The latest car to fit that mold is the McLaren Senna GTR. Revealed first in concept form at the Geneva Motor Show last year, Woking now has a production version to show off. Looks mean, doesn’t it?
Compared to the Senna road car, An extra 25bhp has been liberated from the 4.0-litre twin-turbo V8 thanks to an ECU recalibration and the removal of the secondary catalytic converter. This brings the total output to 825bhp. The side-exit exhausts of the concept are gone, replaced with a top-exit system to save weight and give the exhaust gases a shorter route of escape.
The aero side of the equation has been drastically altered. At the front there’s a new splitter, raised slightly in the middle, helping feed air to the huge rear diffuser. The rear wing now sits further back, just outside the footprint of the car, and has been given LMP1-esque endplates.

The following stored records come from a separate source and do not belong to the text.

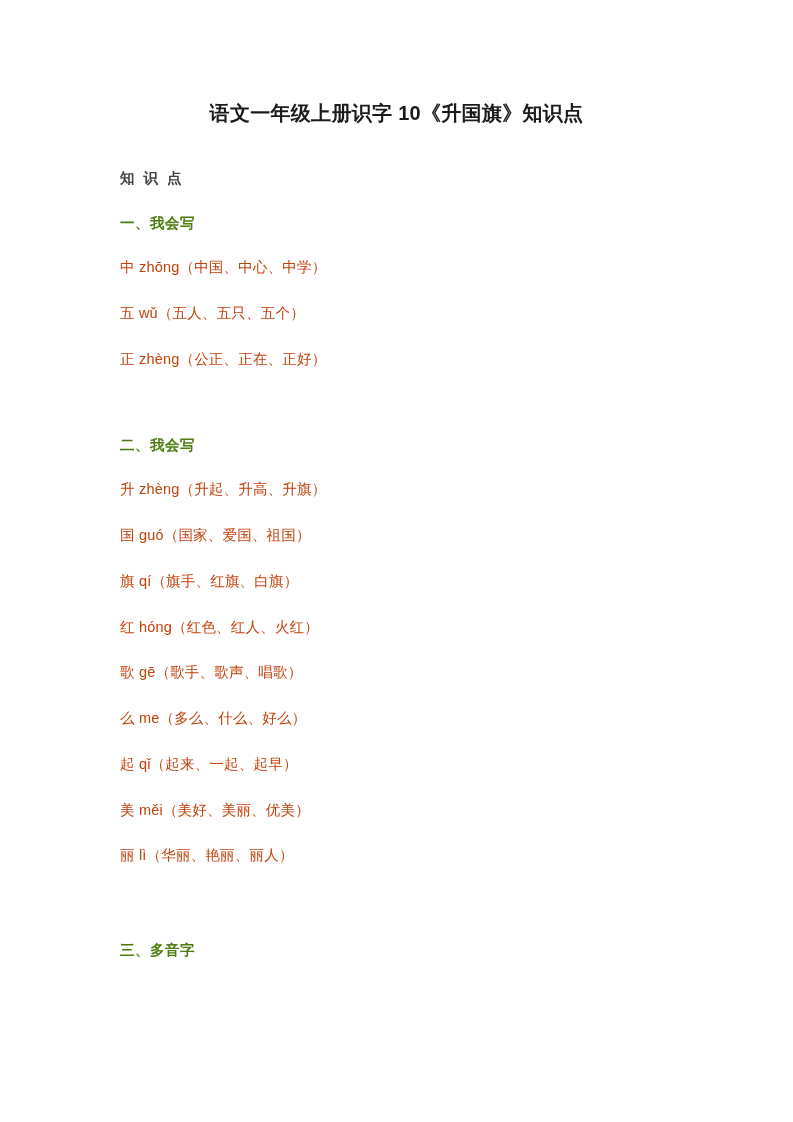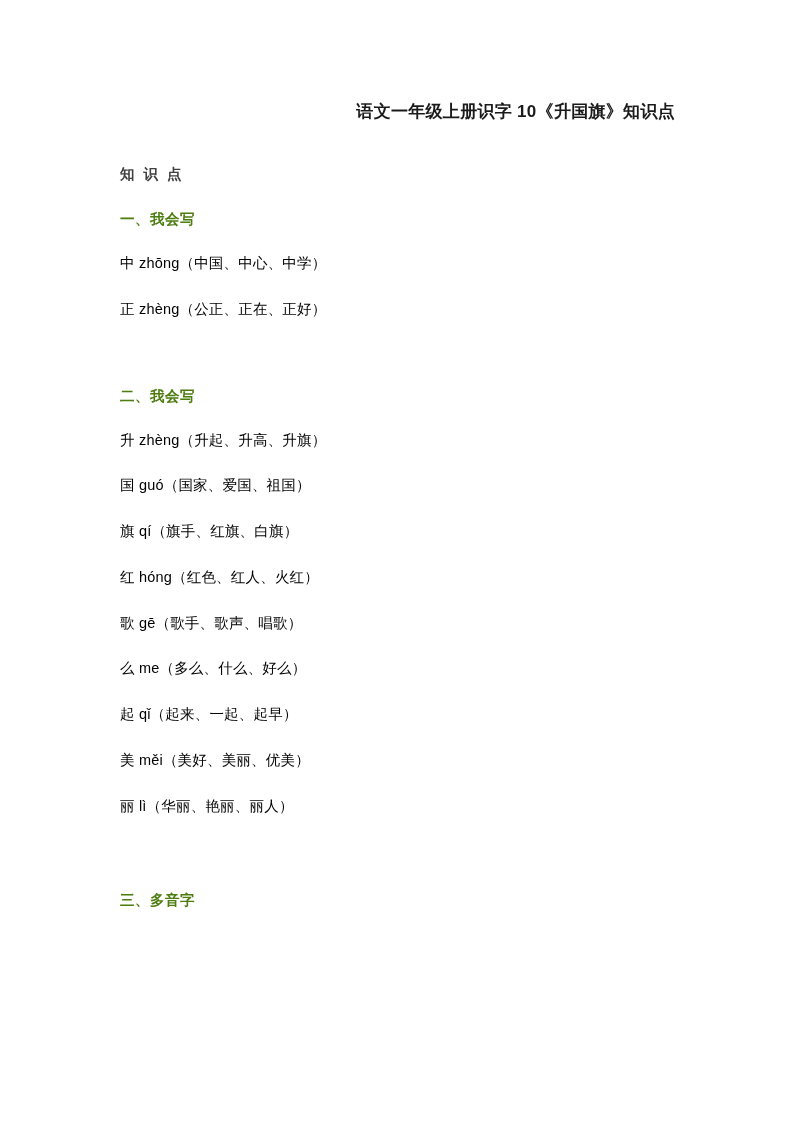--- a/index.html
+++ b/index.html
@@ -22,8 +22,8 @@
     padding: 100px 118px 60px 118px;
   }
   .doc-title {
-    text-align: right;
-    font-size: 17px;
+    text-align: center;
+    font-size: 20px;
     font-weight: bold;
     color: #1a1a1a;
     letter-spacing: 0.3px;

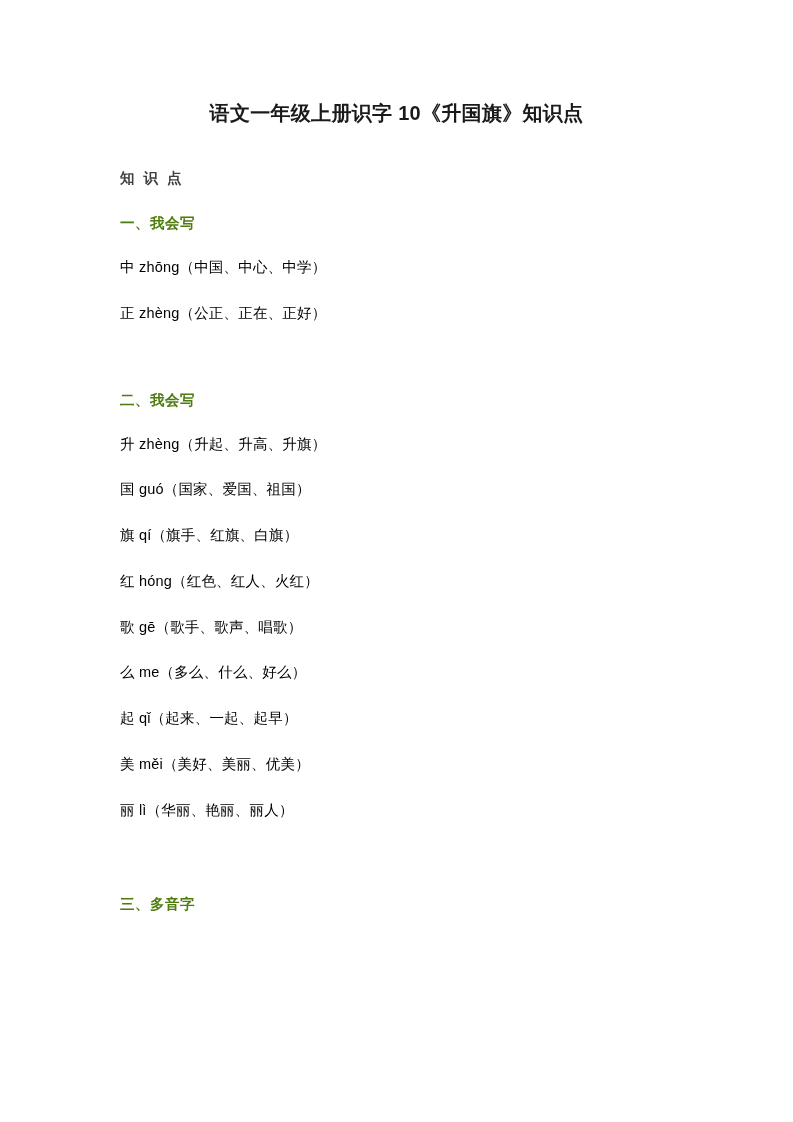--- a/index.html
+++ b/index.html
@@ -45,7 +45,7 @@
   }
   .entry {
     font-size: 14.5px;
-    color: #000000;
+    color: #c2410c;
     line-height: 1.5;
     margin: 0 0 24px 2px;
     letter-spacing: 0.2px;

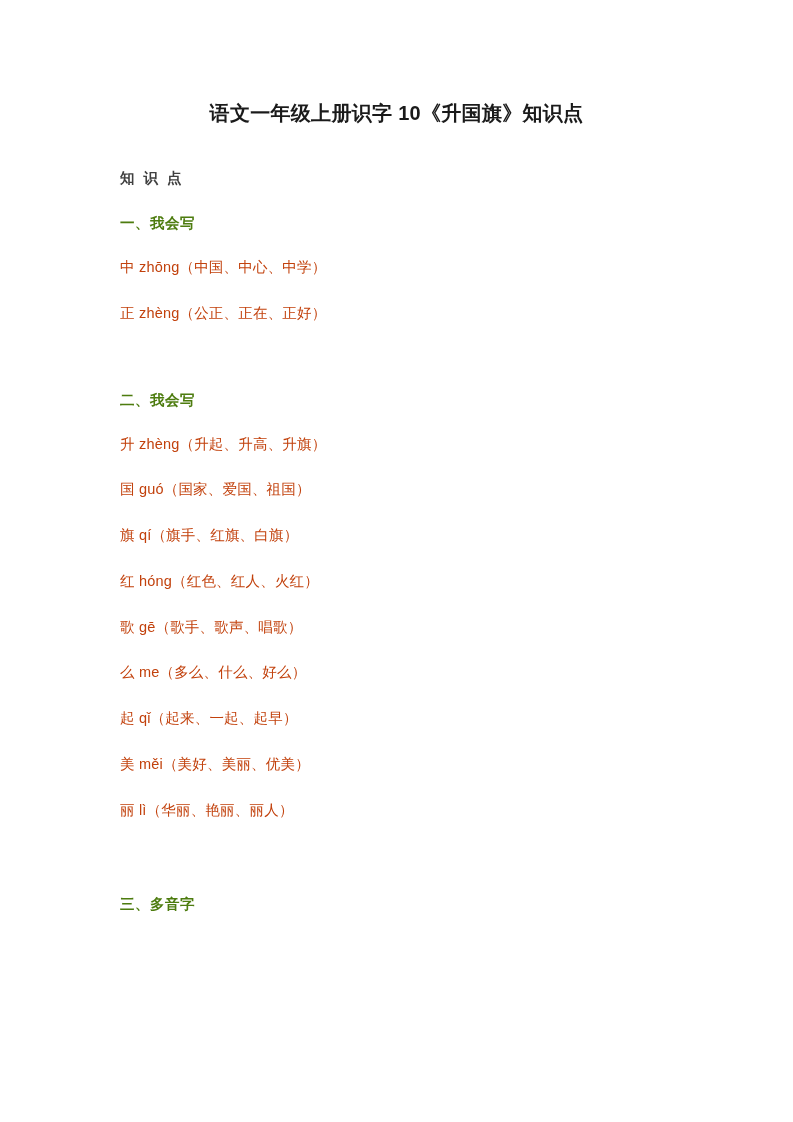--- a/index.html
+++ b/index.html
@@ -68,6 +68,7 @@
 
   <div class="sub-heading">一、我会写</div>
   <div class="entry">中 zhōng（中国、中心、中学）</div>
+  <div class="entry">五 wǔ（五人、五只、五个）</div>
   <div class="entry">正 zhèng（公正、正在、正好）</div>
 
   <div class="block-gap"></div>

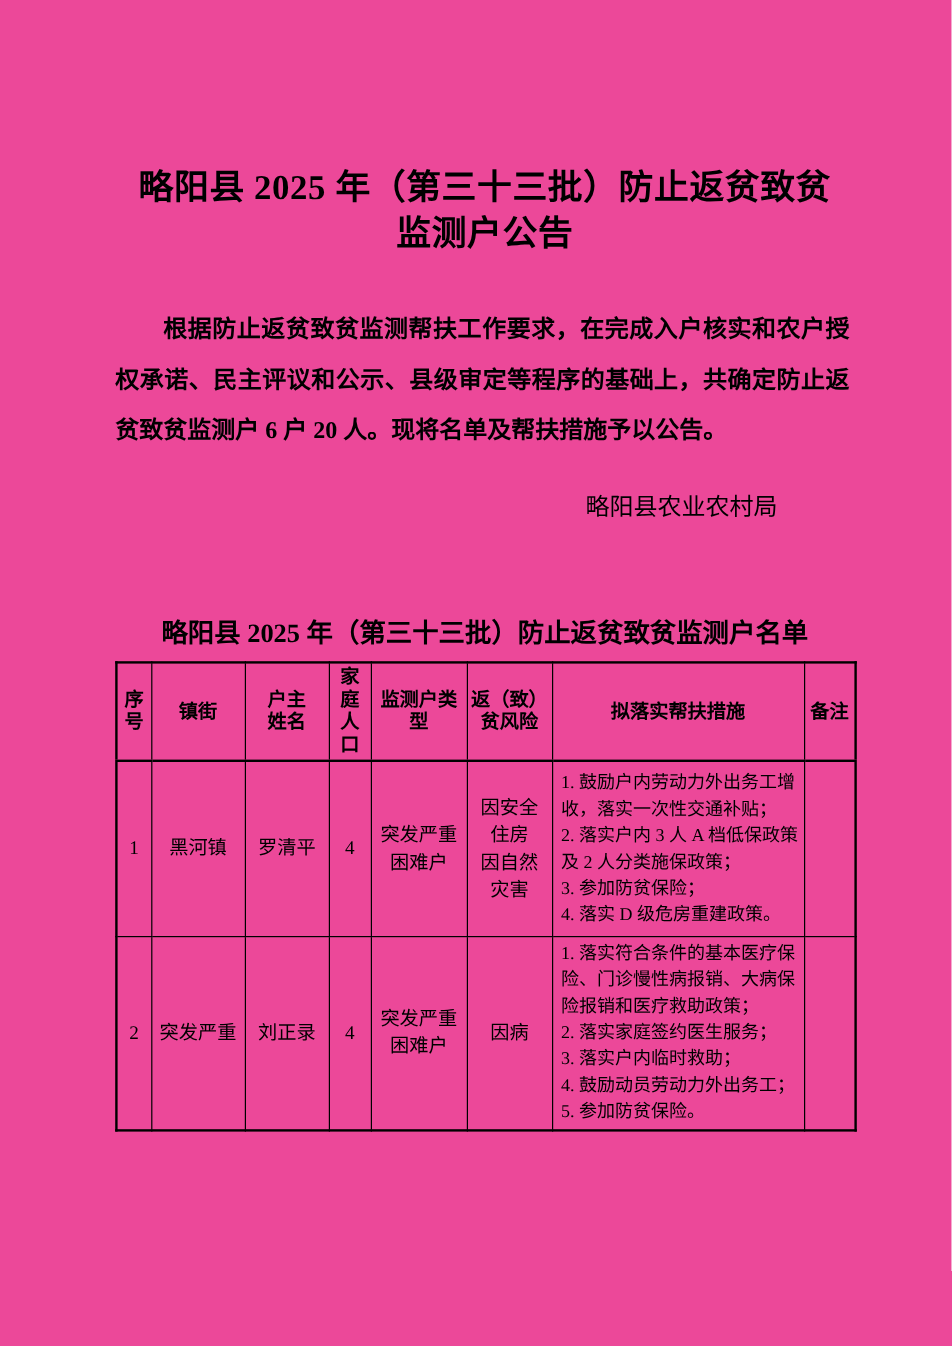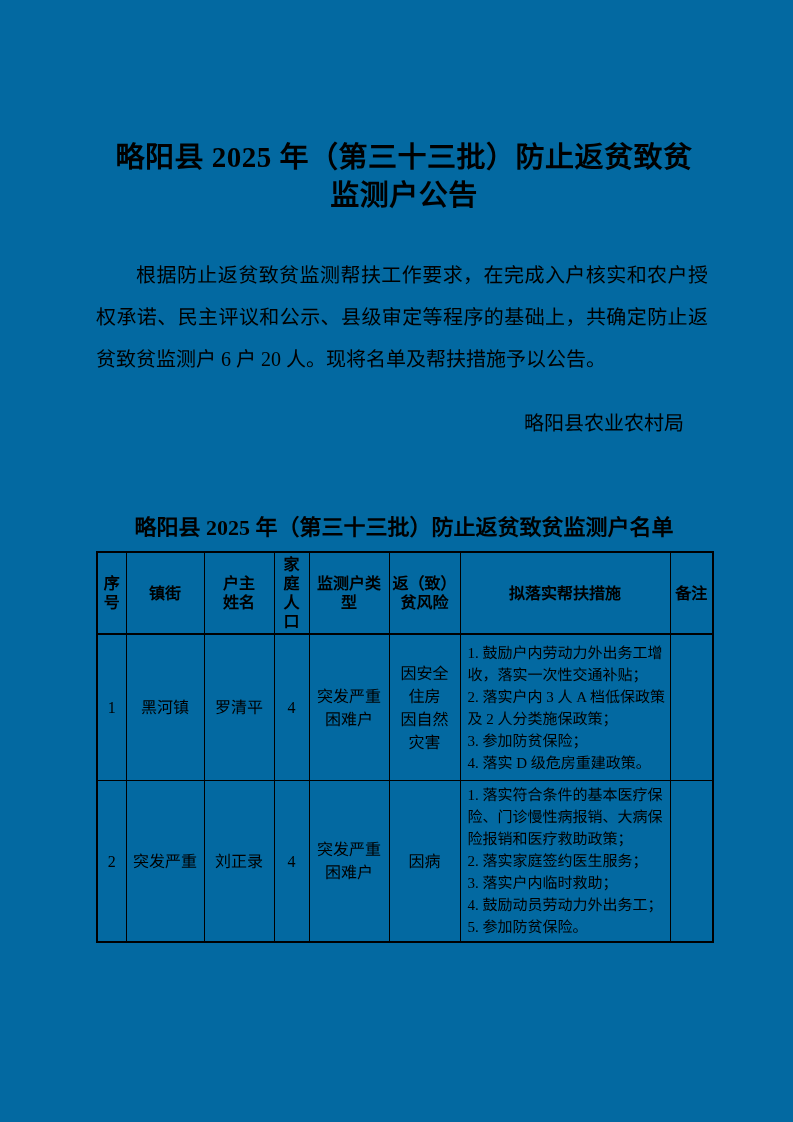--- a/index.html
+++ b/index.html
@@ -13,7 +13,7 @@
     position: relative;
     width: 793px;
     height: 1122px;
-    background: #0369a1;
+    background: #ec4899;
     overflow: hidden;
     box-sizing: border-box;
     padding: 138px 81px 0 96px;

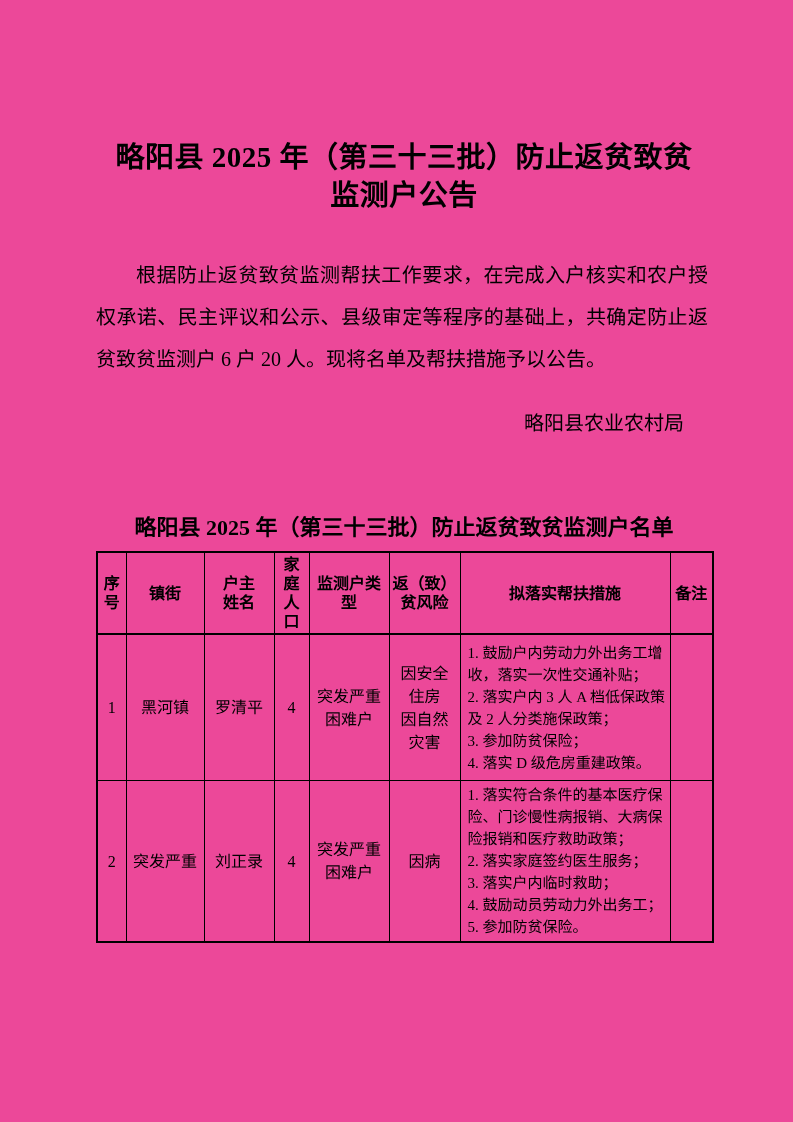--- a/index.html
+++ b/index.html
@@ -35,6 +35,7 @@
     text-align: justify;
     text-indent: 2em;
     white-space: normal;
+    font-weight: bold;
   }
   .signature-block {
     margin: 22px 28px 0 auto;

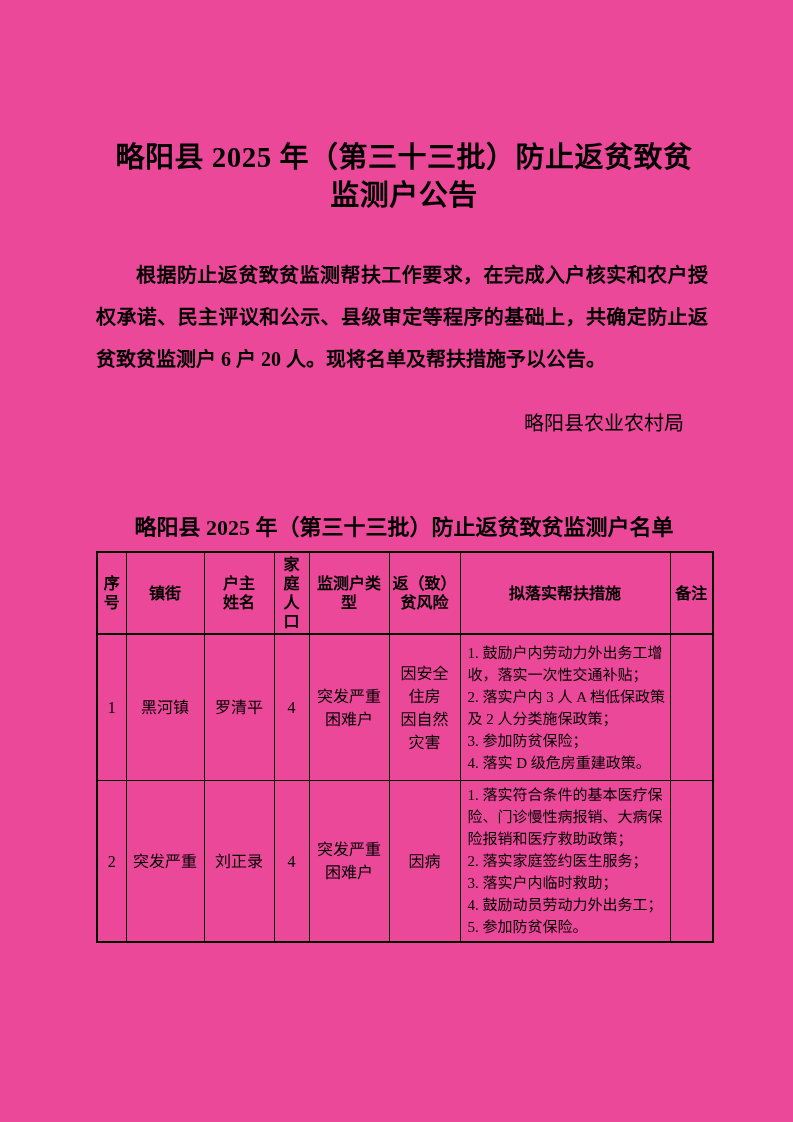--- a/index.html
+++ b/index.html
@@ -38,7 +38,7 @@
     font-weight: bold;
   }
   .signature-block {
-    margin: 22px 28px 0 auto;
+    margin: 22px 64px 0 auto;
     width: fit-content;
     text-align: center;
     font-size: 20px;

All of this comes together to give a peak downforce of 1000kg, up from 800kg for the road-going car. In fact, the ‘downforce curve’ is entirely different, meaning it’s capable of matching the Senna road car’s negative lift levels at 15 per cent lower speeds.
For the suspension setup, McLaren ditched the complicated variable ride control suspension and replaced it with conventional aluminium double wishbones plus 720S GT3-spec dampers. The track is wider too, growing by 77mm at the front and 68mm at the rear.
The GTR’s 19-inch centre-locking wheels are wrapped in full slick tyres from Pirelli, and just behind them, you’ll find 390mm carbon ceramic discs squeezed by six-piston calipers at the front and four-pots at the rear. Working together with the air brake functionality of the rear wing, the new stoppers can haul you up with 20 per cent greater deceleration than before.
Despite the widened track, the new aero bits plus additions like an internal air jack system and a fire extinguisher, the Senna GTR is actually 10kg lighter than the road car with a 1188kg dry weight. You can thank the GTR’s crash diet, which included switching glass for polycarbonate, and ripping out the infotainment system. But don’t worry, for hotter track days, there is still an air conditioning system to stop you drenching your racing overalls in sweat.
Want one? Tough luck. Even if you can navigate the initial hurdle of needing £1.1 million (plus taxes) to secure one, it’s moot - all 75 are spoken for. The first examples will be delivered this September.